The yield rose to a six-month high as reports this week showed consumer confidence climbed and a boost in exports shrank the trade deficit more than economists forecast. Central bank policy makers prepared to meet on Dec. 14 after Federal Reserve Chairman Ben S. Bernanke said purchases of government debt may be increased beyond the $600 billion announced last month.

“The sell-off was sparked by the tax policy shift that has raised growth expectation for the economy and raised the amount of money that will need to be raised over the next decade, both of which are negatives for Treasuries,” said Eric Lascelles, chief rates strategist and economist at Toronto-Dominion Bank’s TD Securities unit in Toronto.
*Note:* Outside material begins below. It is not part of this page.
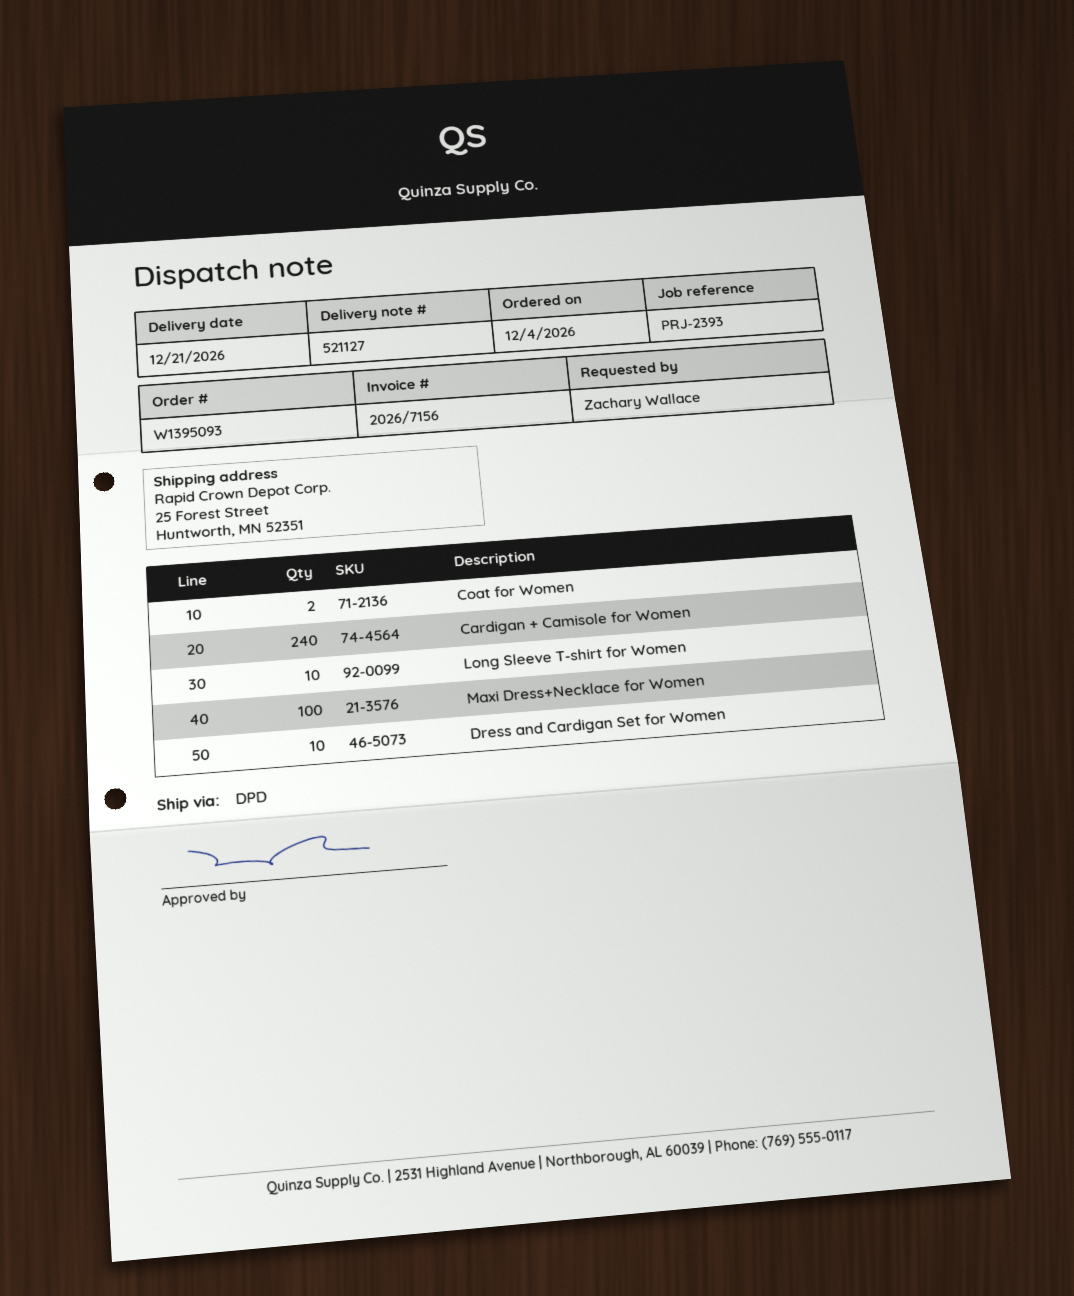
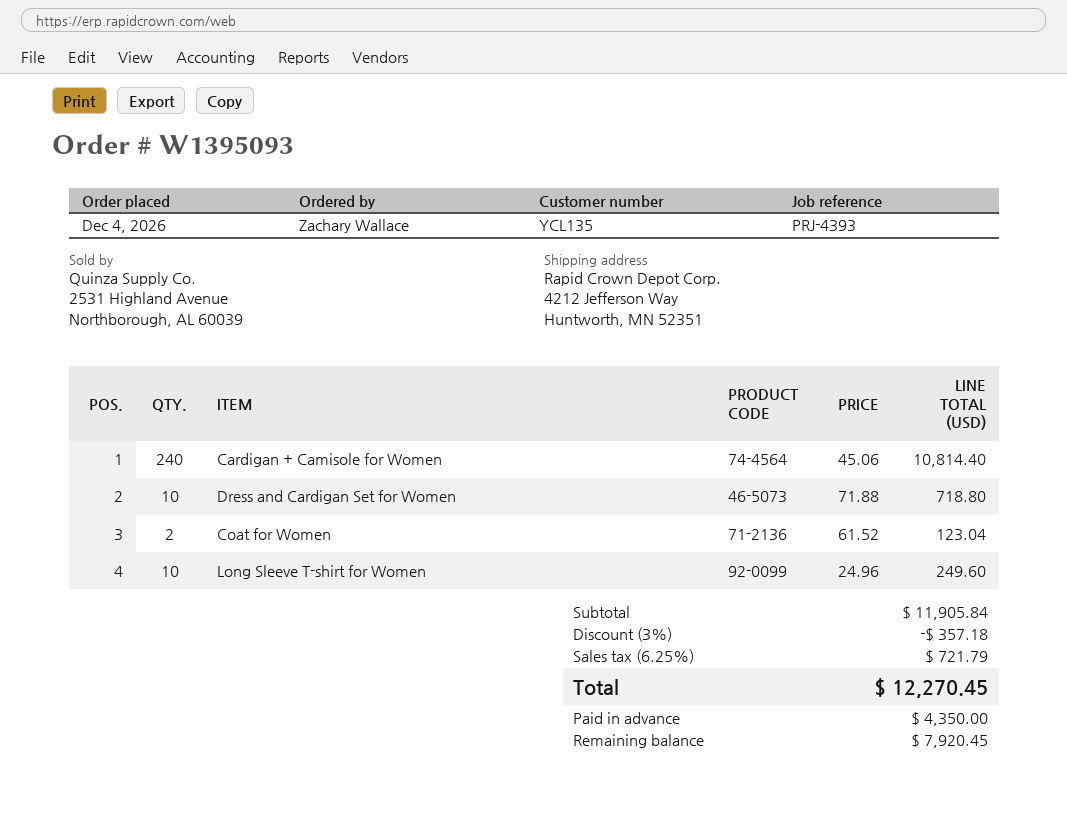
reference: PRJ-2393 -> PRJ-4393
ship to: 25 Forest Street, Huntworth, MN 52351 -> 4212 Jefferson Way, Huntworth, MN 52351
Maxi Dress+Necklace for Women: 100 -> none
The yield on the 10-year note climbed 31 basis points, or 0.31 percentage point, according to BGCantor Market Data. The price of the 2.625 percent security maturing in November 2020 dropped 2 15/32, or $24.69 per $1,000 face amount, to 94 1/4.

The yield rose yesterday to 3.33 percent, the highest level since June 4. The increase was the biggest since it gained 37 basis points during the five days ended Aug. 7, 2009, when the Labor Department’s payrolls report showed lower-than-forecast job losses.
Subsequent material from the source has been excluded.